## Work request
Find the lines of the material below that include the string "number", then copy each one.

▬▬▬▬▬▬

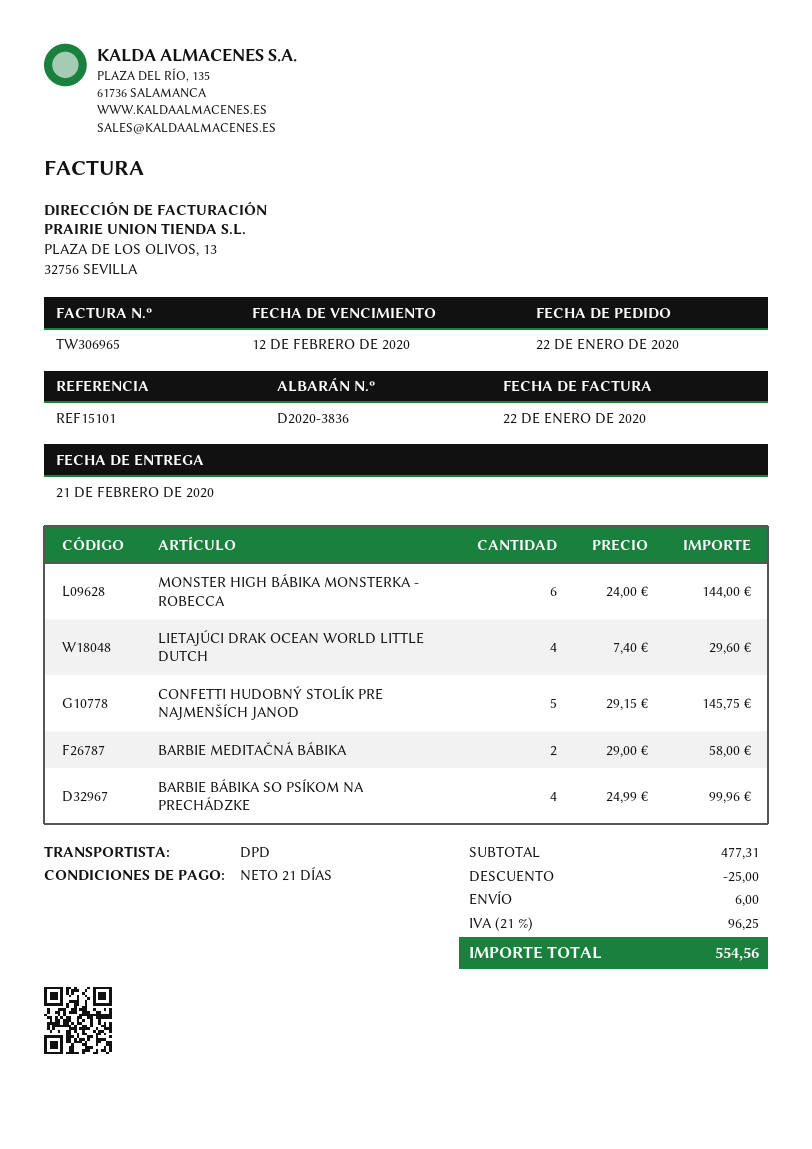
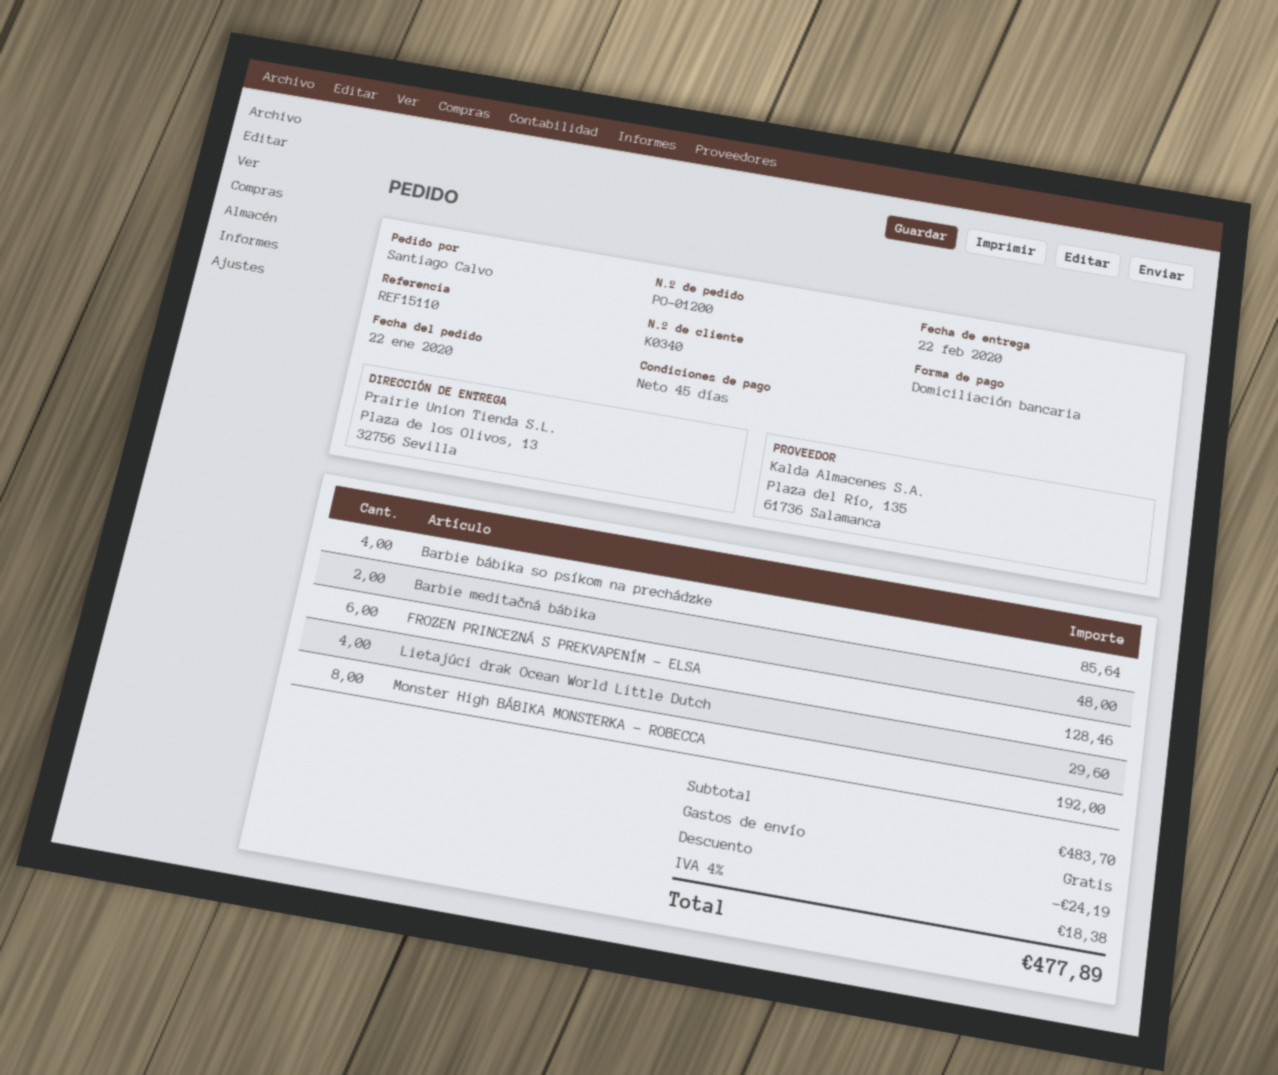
delivery date: 2020-02-21 -> 2020-02-22
payment terms: 21 days -> 45 days
reference: REF15101 -> REF15110
MONSTER HIGH BÁBIKA MONSTERKA - ROBECCA: 6 for 144.00 -> 8 for 192.00
CONFETTI HUDOBNÝ STOLÍK PRE NAJMENŠÍCH JANOD: 5 for 145.75 -> none
BARBIE MEDITAČNÁ BÁBIKA: 2 for 58.00 -> 2 for 48.00
BARBIE BÁBIKA SO PSÍKOM NA PRECHÁDZKE: 4 for 99.96 -> 4 for 85.64
FROZEN PRINCEZNÁ S PREKVAPENÍM - ELSA: none -> 6 for 128.46
subtotal: 477.31 -> 483.70
discount: 25.00 -> 24.19
shipping: 6.00 -> 0.00
tax: 21% = 96.25 -> 4% = 18.38
total: 554.56 -> 477.89

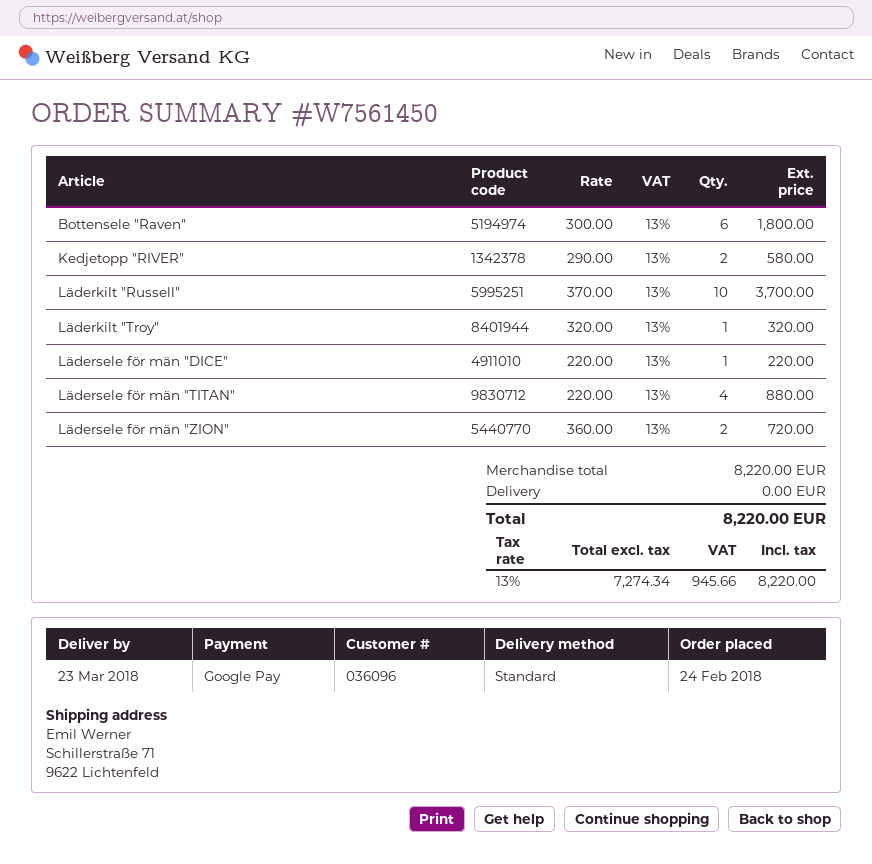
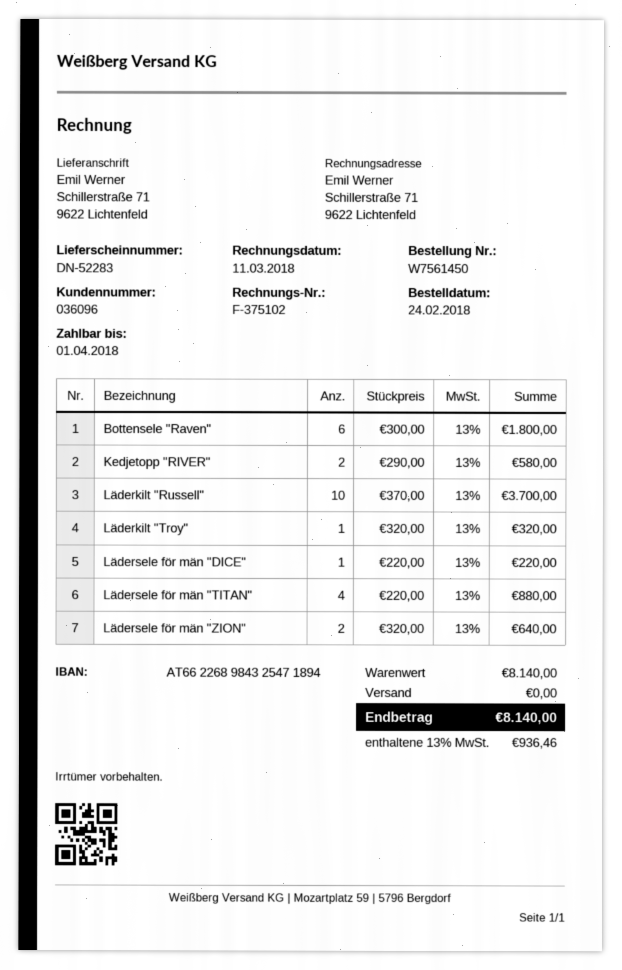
Lädersele för män "ZION": 2 x 360.00 = 720.00 -> 2 x 320.00 = 640.00
subtotal: 8220.00 -> 8140.00
tax: 13% = 945.66 -> 13% = 936.46
total: 8220.00 -> 8140.00

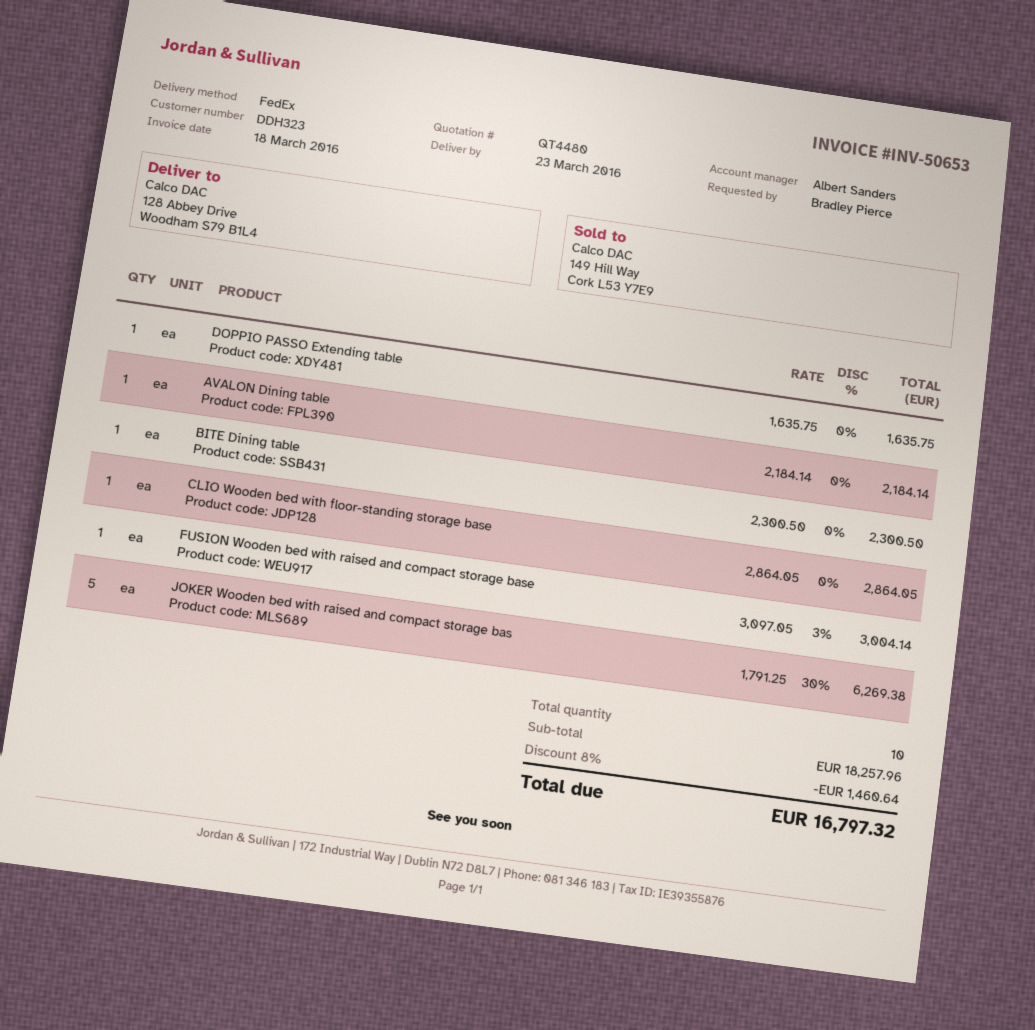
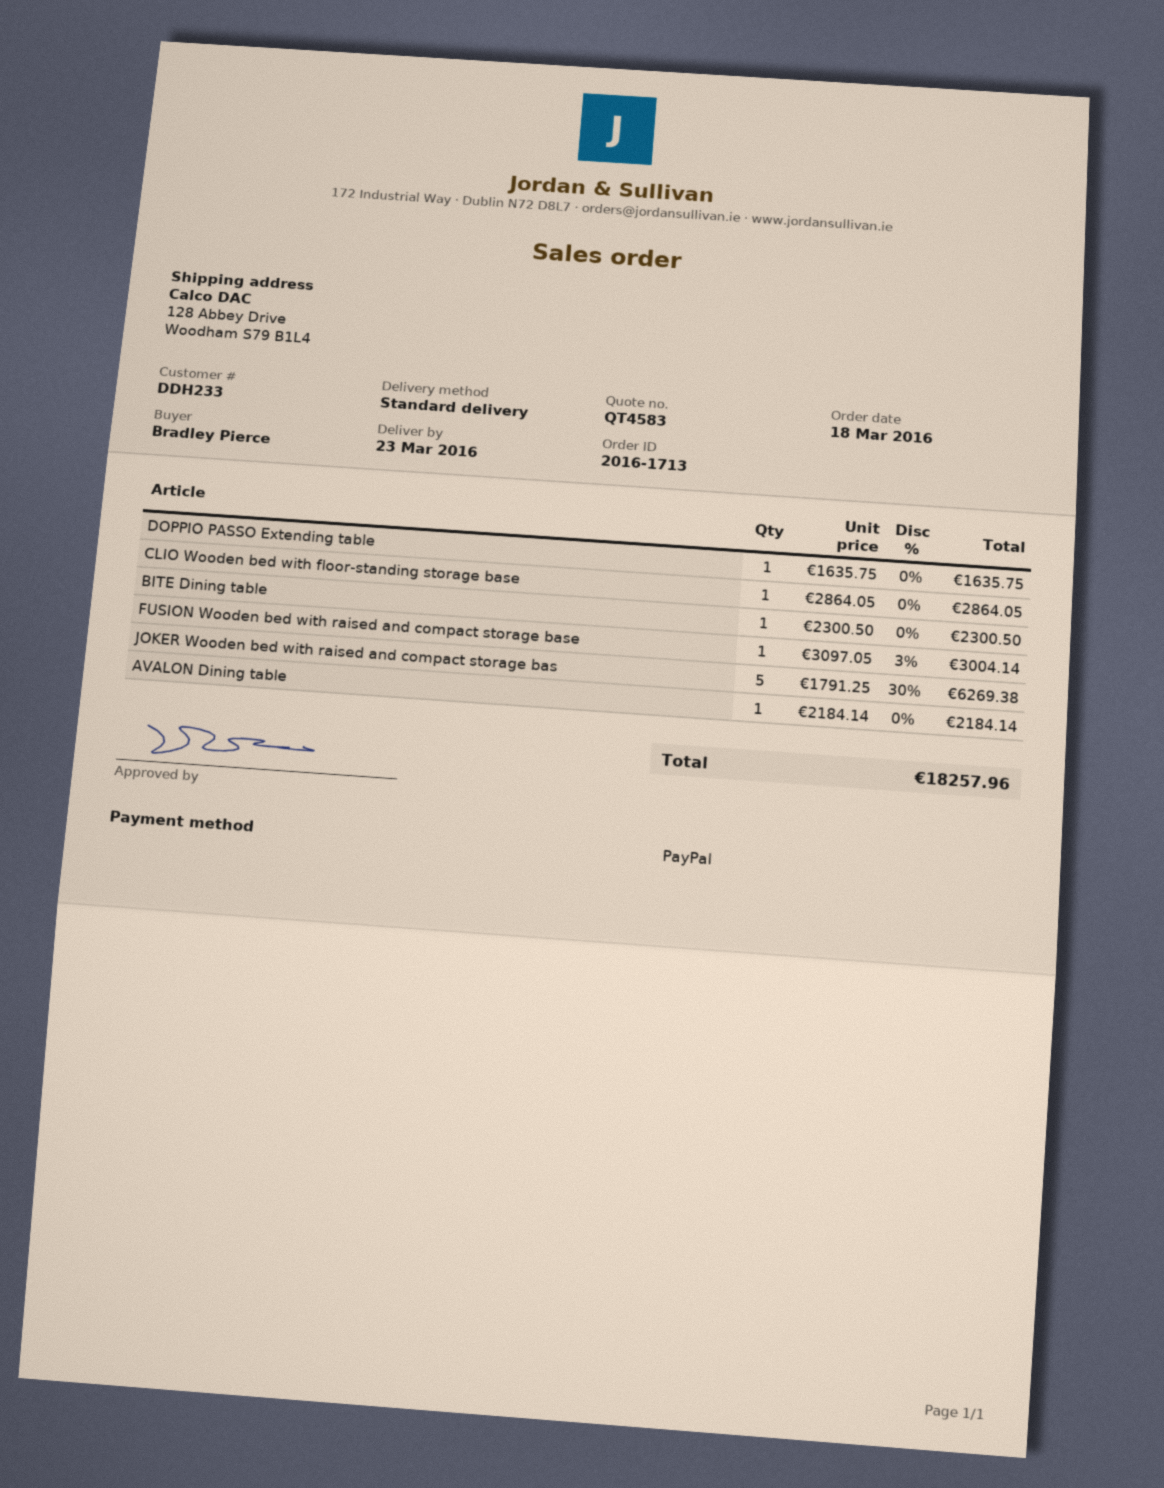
quote number: QT4480 -> QT4583
customer number: DDH323 -> DDH233
shipping method: FedEx -> standard
discount: 8% = 1460.64 -> none
total: 16797.32 -> 18257.96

▬▬▬▬▬▬

## Answer to the exercise
quote number: QT4480 -> QT4583
customer number: DDH323 -> DDH233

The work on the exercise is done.